■ TASK INSTRUCTIONS: After reading the data below, copy out every line that contains the word "Mini".

AVAILABLE DATA Block Start

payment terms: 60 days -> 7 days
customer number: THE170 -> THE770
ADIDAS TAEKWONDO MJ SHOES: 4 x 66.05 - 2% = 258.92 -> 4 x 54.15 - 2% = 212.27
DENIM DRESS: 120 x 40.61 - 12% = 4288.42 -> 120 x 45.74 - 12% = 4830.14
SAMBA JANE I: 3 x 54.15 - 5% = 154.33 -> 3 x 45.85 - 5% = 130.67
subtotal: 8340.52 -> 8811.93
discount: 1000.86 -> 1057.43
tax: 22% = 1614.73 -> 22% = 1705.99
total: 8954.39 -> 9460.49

AVAILABLE DATA Block End
AVAILABLE DATA Block Start

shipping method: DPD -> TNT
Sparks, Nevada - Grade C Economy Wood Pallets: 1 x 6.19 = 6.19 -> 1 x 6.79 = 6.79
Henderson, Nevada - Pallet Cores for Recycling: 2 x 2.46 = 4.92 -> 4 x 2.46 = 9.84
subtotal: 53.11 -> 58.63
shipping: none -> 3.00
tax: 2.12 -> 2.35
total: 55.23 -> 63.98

AVAILABLE DATA Block End
AVAILABLE DATA Block Start

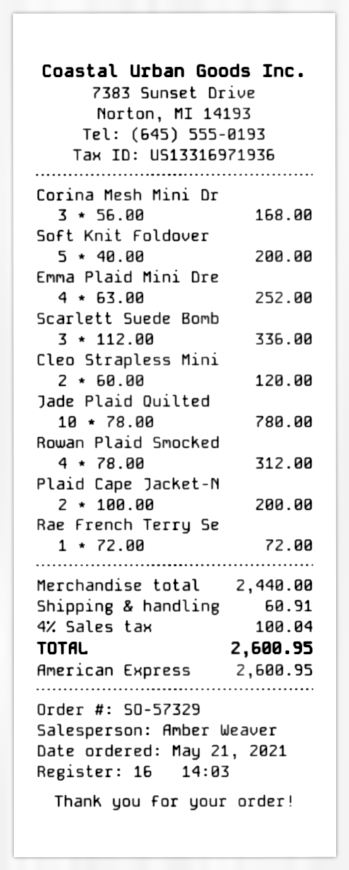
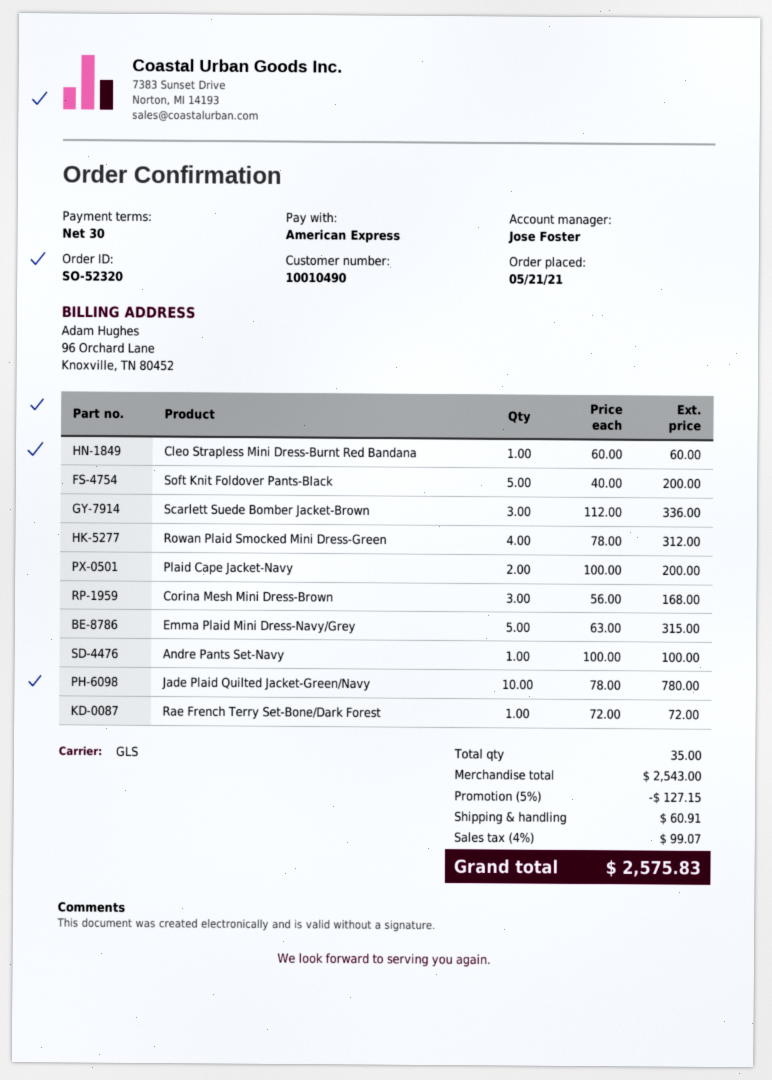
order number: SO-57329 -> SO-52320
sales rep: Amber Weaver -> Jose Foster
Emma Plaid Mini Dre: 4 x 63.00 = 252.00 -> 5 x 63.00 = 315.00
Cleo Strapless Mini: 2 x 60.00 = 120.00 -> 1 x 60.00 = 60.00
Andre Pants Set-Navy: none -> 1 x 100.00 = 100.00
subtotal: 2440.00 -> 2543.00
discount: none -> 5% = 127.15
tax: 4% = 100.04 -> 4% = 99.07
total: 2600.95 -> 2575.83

AVAILABLE DATA Block End

■ EXERCISE RESPONSE:
Emma Plaid Mini Dre: 4 x 63.00 = 252.00 -> 5 x 63.00 = 315.00
Cleo Strapless Mini: 2 x 60.00 = 120.00 -> 1 x 60.00 = 60.00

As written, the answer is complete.